When you've made the decision that you want to have some sort of shelter for whatever emergency that may come in the future, you have to first do some research into underground shelters.

You need to know what your needs will be while you're in the shelter, and you most certainly need to make sure that the shelter you build will be strong enough to protect you, not collapse on you and become "your gravest mistake."

Underground shelters need to be sufficiently ventilated and have a plentiful supply of certain items that will ensure your survival, such as the basics of food and water. And don't forget plumbing. Just like your home has either a sewer or septic system, your shelter will need some way of dealing with waste too.

Underground Shelters Need To Be Constructed With Proper Materials

There's a wide variety of materials you can use in constructing underground shelters. Some materials and recycled items that some people suggest are more fads than anything else and should be avoided. Think twice before you consider using such things as pre-built steel shipping containers or large plastic pipes used for construction purposes. Every so often someone comes up with an idea to use these kinds of items for underground shelters but engineers will tell you that a lot of these "latest fad" suggestions are nothing more than death traps.

More common sense materials for building underground shelters include: concrete blocks; reinforced poured concrete; stone; wood and steel. The most important factor to consider in the design and construction process is the amount of continuous strength and support you'll get with the end result.

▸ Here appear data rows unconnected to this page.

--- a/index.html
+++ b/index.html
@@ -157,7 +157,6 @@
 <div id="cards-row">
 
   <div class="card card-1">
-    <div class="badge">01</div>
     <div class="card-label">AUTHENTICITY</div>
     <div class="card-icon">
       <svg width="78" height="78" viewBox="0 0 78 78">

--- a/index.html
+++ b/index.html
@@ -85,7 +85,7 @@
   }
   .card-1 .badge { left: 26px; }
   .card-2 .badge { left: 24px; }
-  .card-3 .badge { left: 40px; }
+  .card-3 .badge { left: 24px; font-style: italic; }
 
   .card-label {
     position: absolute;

In other words, you can make something that's strong for a short period of time, but could become weakened or collapse with the passage of time or of course if a major disaster like a bomb blast or earthquake hit your area.

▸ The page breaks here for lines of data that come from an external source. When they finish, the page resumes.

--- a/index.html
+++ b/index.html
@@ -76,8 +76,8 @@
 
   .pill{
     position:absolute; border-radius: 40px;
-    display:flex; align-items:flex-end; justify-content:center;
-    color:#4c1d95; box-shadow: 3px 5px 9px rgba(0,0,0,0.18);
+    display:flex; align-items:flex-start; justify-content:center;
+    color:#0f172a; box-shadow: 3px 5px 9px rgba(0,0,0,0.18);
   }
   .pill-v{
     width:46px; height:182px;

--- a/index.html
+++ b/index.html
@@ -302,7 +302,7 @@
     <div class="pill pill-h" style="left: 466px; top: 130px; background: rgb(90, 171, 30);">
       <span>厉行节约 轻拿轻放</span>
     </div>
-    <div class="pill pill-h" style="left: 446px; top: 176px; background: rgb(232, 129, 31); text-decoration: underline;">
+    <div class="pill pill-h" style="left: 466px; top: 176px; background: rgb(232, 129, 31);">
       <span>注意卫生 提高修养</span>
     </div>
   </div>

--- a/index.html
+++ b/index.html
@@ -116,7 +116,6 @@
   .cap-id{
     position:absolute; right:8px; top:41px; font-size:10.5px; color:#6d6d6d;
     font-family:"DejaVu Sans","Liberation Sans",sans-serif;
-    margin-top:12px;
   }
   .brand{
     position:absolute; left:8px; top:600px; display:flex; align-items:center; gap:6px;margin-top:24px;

Don't just take someone's word for it that their design is right for your shelter just because you saw them build one on an internet video. If you're serious about underground shelters that save lives as opposed to take them, spend the extra money and consult with an engineer before building.

Consider Using Wood for Underground Shelters

While it may not be the very best option in terms of strength for underground shelters, wood is still a good option in terms of strength compared to a lot of other options and it can be the least expensive, depending on the cost of lumber in your area. If you're building a wood shelter and you don't have the services of an engineer or architect to tell you how to design it, you can probably build one yourself that's about eight to ten feet wide, and whatever length you choose.

But don't make it too long. Use common sense. Remember, you're building a shelter, not a second home.

As long as you keep the width no wider than eight or ten feet and have vertical support beams running down the center of the shelter to maintain structural integrity for the roof or ceiling, you'll be doing ok.

Concrete Block Underground Shelters Are a Great Option

Underground shelters made of a combination of concrete blocks and mortar is a much stronger option than wood, although they do cost quite a bit more. When comparing the materials only, the cost per square foot between wood and concrete block underground shelters is just about the same with the block version leaning just a little more expensive.

But the concrete block option gets more expensive if you're not a trained brick mason and most of us aren't. If you are not highly experienced with masonry work, don't try to learn in a day and hope you'll be a quick learner. Masonry work takes a lot of practice and it's better and safer to hire a mason to build a concrete block shelter for you.